#### [The task]
All pictures should be dropped, and only the lines from the top of the entries below through the line containing "a given individual." repeated exactly, both ends included.

#### [Data shown]
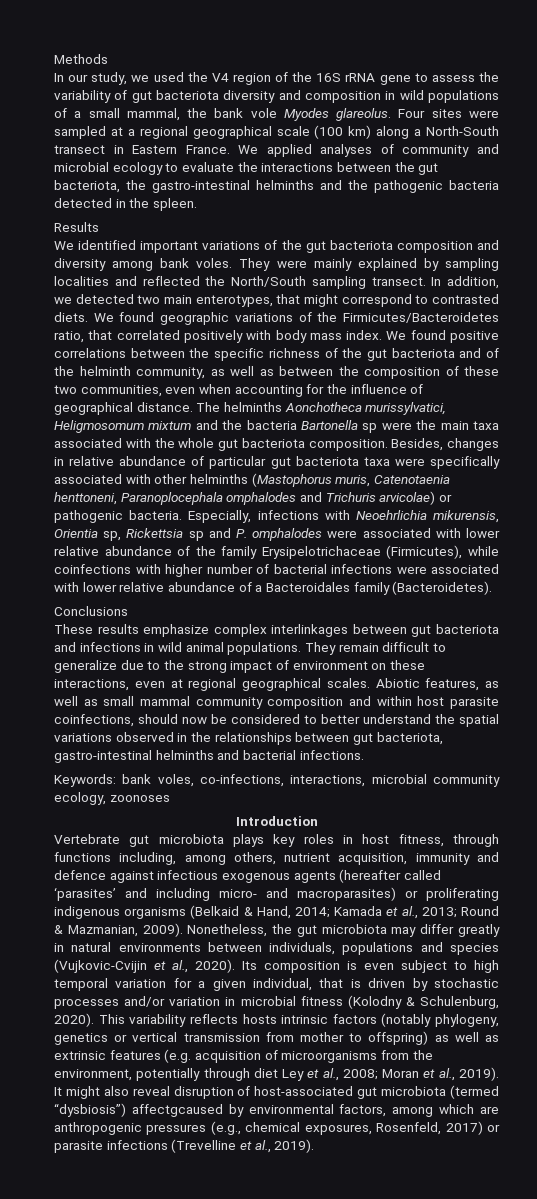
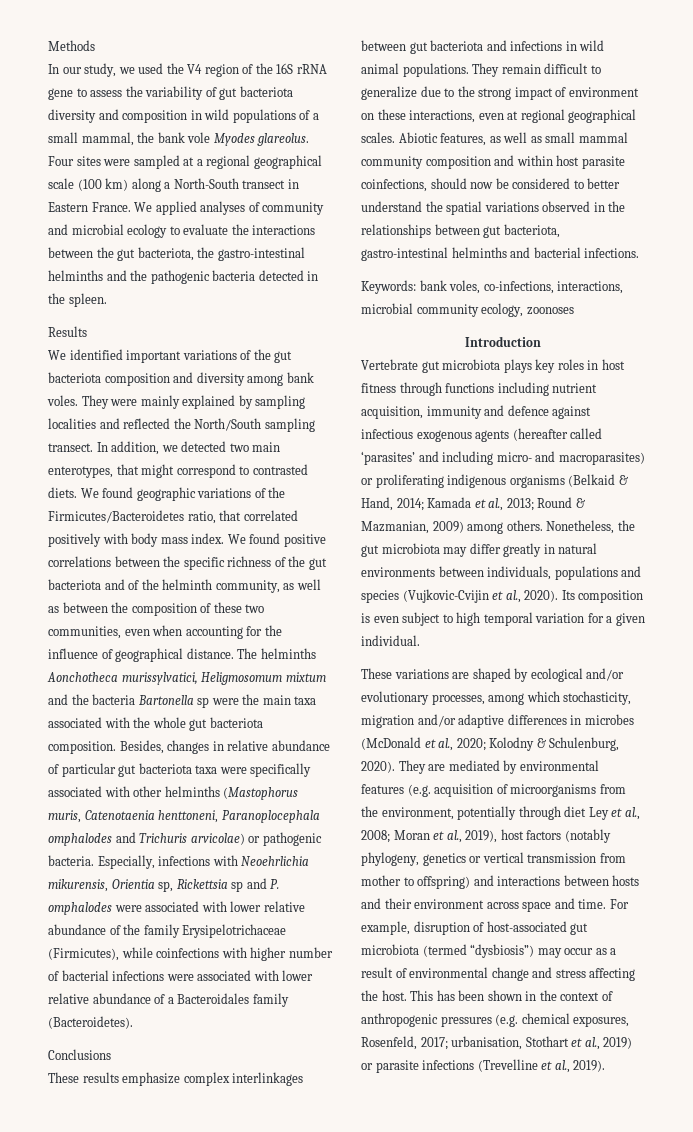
- Vertebrate gut microbiota plays key roles in host fitness, through functions including, among others, nutrient acquisition, immunity and defence against infectious exogenous agents (hereafter called ‘parasites’ and including micro- and macroparasites) or proliferating indigenous organisms (Belkaid & Hand, 2014; Kamada et al., 2013; Round & Mazmanian, 2009).
+ Vertebrate gut microbiota plays key roles in host fitness through functions including nutrient acquisition, immunity and defence against infectious exogenous agents (hereafter called ‘parasites’ and including micro- and macroparasites) or proliferating indigenous organisms (Belkaid & Hand, 2014; Kamada et al., 2013; Round & Mazmanian, 2009) among others.
- Its composition is even subject to high temporal variation for a given individual, that is driven by stochastic processes and/or variation in microbial fitness (Kolodny & Schulenburg, 2020). This variability reflects hosts intrinsic factors (notably phylogeny, genetics or vertical transmission from mother to offspring) as well as extrinsic features (e.g. acquisition of microorganisms from the environment, potentially through diet Ley et al., 2008; Moran et al., 2019). It might also reveal disruption of host-associated gut microbiota (termed “dysbiosis”) affectgcaused by environmental factors, among which are anthropogenic pressures (e.g., chemical exposures, Rosenfeld, 2017) or parasite infections (Trevelline et al., 2019).
+ Its composition is even subject to high temporal variation for a given individual.
+ These variations are shaped by ecological and/or evolutionary processes, among which stochasticity, migration and/or adaptive differences in microbes (McDonald et al., 2020; Kolodny & Schulenburg, 2020). They are mediated by environmental features (e.g. acquisition of microorganisms from the environment, potentially through diet Ley et al., 2008; Moran et al., 2019), host factors (notably phylogeny, genetics or vertical transmission from mother to offspring) and interactions between hosts and their environment across space and time. For example, disruption of host-associated gut microbiota (termed “dysbiosis”) may occur as a result of environmental change and stress affecting the host. This has been shown in the context of anthropogenic pressures (e.g. chemical exposures, Rosenfeld, 2017; urbanisation, Stothart et al., 2019) or parasite infections (Trevelline et al., 2019).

#### [Expected answer]
- Vertebrate gut microbiota plays key roles in host fitness, through functions including, among others, nutrient acquisition, immunity and defence against infectious exogenous agents (hereafter called ‘parasites’ and including micro- and macroparasites) or proliferating indigenous organisms (Belkaid & Hand, 2014; Kamada et al., 2013; Round & Mazmanian, 2009).
+ Vertebrate gut microbiota plays key roles in host fitness through functions including nutrient acquisition, immunity and defence against infectious exogenous agents (hereafter called ‘parasites’ and including micro- and macroparasites) or proliferating indigenous organisms (Belkaid & Hand, 2014; Kamada et al., 2013; Round & Mazmanian, 2009) among others.
- Its composition is even subject to high temporal variation for a given individual, that is driven by stochastic processes and/or variation in microbial fitness (Kolodny & Schulenburg, 2020). This variability reflects hosts intrinsic factors (notably phylogeny, genetics or vertical transmission from mother to offspring) as well as extrinsic features (e.g. acquisition of microorganisms from the environment, potentially through diet Ley et al., 2008; Moran et al., 2019). It might also reveal disruption of host-associated gut microbiota (termed “dysbiosis”) affectgcaused by environmental factors, among which are anthropogenic pressures (e.g., chemical exposures, Rosenfeld, 2017) or parasite infections (Trevelline et al., 2019).
+ Its composition is even subject to high temporal variation for a given individual.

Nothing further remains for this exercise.